Entries provided:
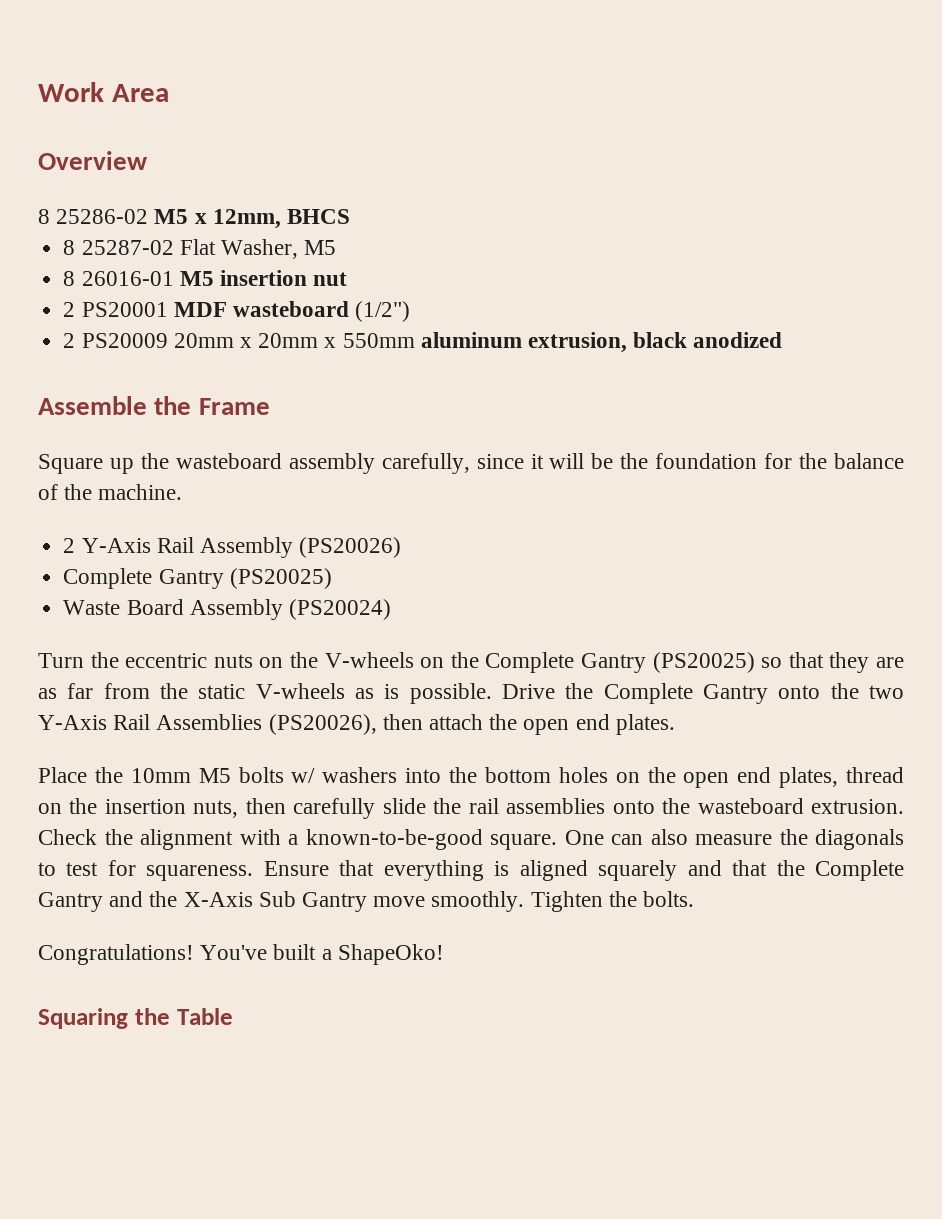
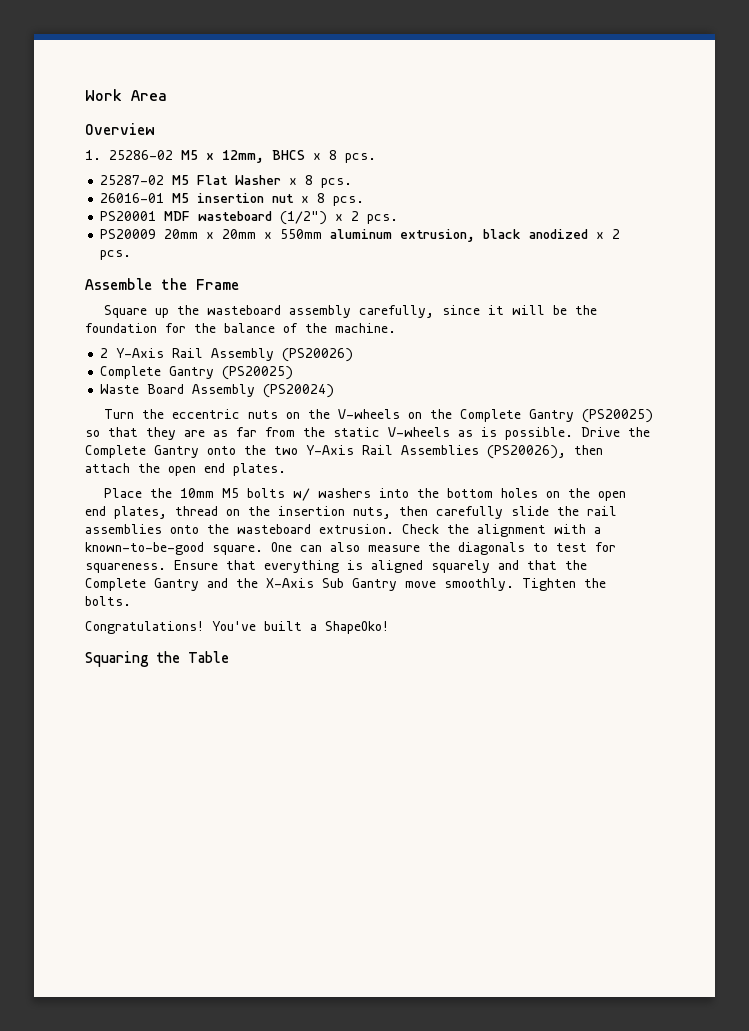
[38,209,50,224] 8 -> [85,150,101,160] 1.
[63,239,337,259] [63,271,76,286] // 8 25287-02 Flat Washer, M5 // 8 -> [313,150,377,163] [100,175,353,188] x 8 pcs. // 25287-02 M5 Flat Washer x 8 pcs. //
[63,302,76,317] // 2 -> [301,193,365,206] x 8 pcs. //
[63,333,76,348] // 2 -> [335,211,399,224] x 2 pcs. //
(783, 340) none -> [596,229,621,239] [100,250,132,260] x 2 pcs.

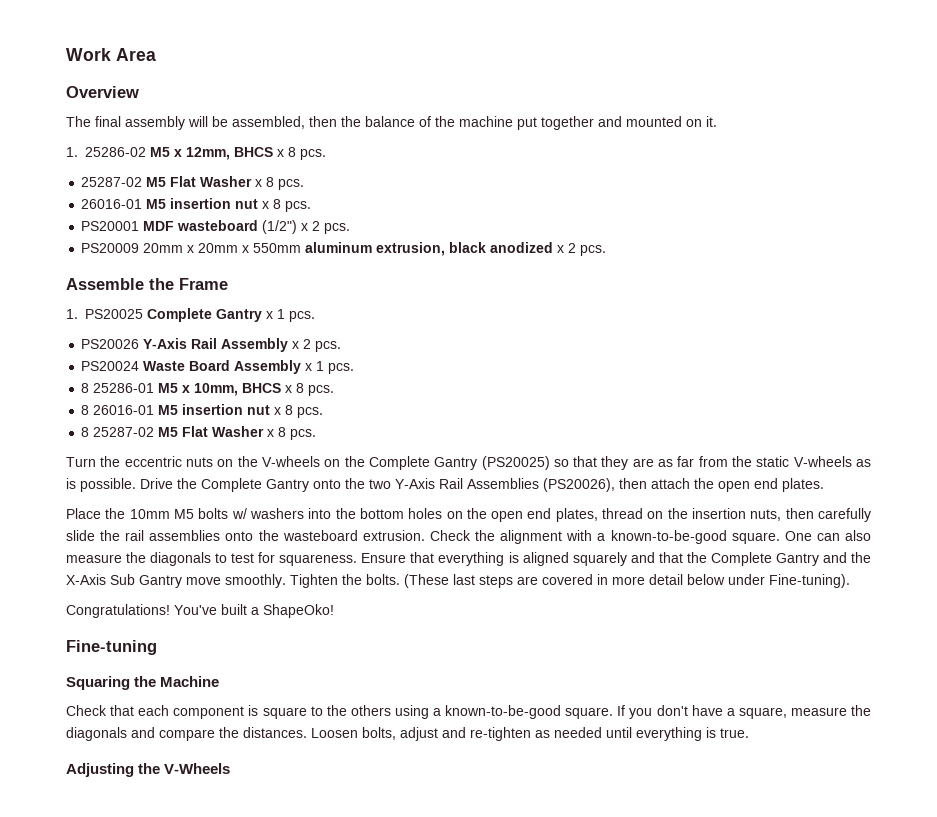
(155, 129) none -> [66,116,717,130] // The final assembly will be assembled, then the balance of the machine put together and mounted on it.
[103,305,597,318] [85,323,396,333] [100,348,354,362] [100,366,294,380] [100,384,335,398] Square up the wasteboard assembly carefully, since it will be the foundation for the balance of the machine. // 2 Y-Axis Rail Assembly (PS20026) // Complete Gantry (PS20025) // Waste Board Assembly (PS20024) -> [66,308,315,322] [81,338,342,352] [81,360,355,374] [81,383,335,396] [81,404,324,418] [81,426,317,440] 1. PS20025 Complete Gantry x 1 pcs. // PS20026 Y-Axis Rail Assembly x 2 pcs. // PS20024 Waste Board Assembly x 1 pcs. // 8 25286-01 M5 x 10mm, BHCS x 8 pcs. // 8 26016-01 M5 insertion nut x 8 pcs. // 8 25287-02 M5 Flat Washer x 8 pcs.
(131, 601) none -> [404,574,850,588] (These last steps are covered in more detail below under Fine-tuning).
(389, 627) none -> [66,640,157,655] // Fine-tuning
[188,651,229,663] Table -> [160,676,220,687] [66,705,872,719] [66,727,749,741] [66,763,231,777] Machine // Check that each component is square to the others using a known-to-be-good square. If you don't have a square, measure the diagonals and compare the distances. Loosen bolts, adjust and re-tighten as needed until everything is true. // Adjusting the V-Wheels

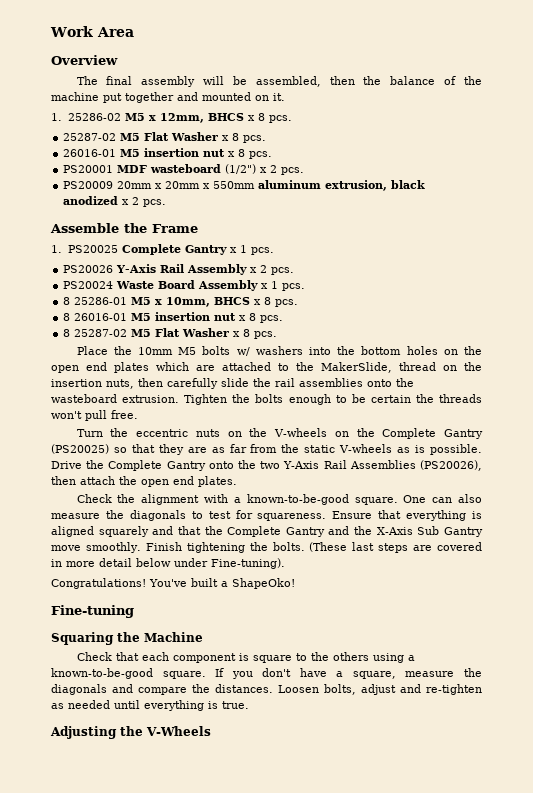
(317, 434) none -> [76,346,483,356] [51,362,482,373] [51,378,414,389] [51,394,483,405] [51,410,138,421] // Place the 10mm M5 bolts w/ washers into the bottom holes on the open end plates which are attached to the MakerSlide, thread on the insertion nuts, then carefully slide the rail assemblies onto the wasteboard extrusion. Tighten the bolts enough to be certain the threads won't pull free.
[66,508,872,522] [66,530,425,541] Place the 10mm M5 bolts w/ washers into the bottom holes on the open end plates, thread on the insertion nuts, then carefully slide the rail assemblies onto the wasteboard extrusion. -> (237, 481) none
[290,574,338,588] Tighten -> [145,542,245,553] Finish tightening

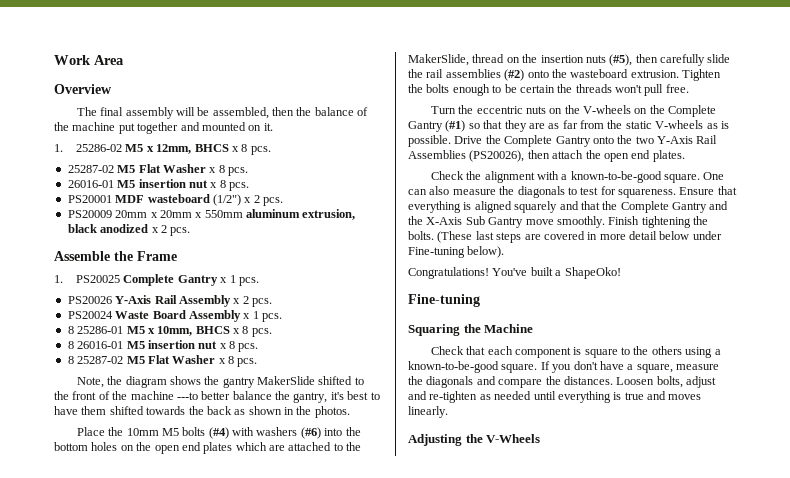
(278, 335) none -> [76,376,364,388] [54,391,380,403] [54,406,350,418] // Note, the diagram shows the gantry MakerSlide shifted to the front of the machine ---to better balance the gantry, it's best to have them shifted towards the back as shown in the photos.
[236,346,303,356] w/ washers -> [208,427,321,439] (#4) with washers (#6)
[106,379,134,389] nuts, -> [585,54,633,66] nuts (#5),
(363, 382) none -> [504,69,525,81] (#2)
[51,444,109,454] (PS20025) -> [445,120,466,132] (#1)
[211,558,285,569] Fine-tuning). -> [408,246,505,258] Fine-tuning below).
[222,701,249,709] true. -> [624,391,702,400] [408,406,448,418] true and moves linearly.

Task to carry out: Copy out each line of the records that holds the string "true".

Output of the task:
[188,651,229,663] Table -> [160,676,220,687] [66,705,872,719] [66,727,749,741] [66,763,231,777] Machine // Check that each component is square to the others using a known-to-be-good square. If you don't have a square, measure the diagonals and compare the distances. Loosen bolts, adjust and re-tighten as needed until everything is true. // Adjusting the V-Wheels
[222,701,249,709] true. -> [624,391,702,400] [408,406,448,418] true and moves linearly.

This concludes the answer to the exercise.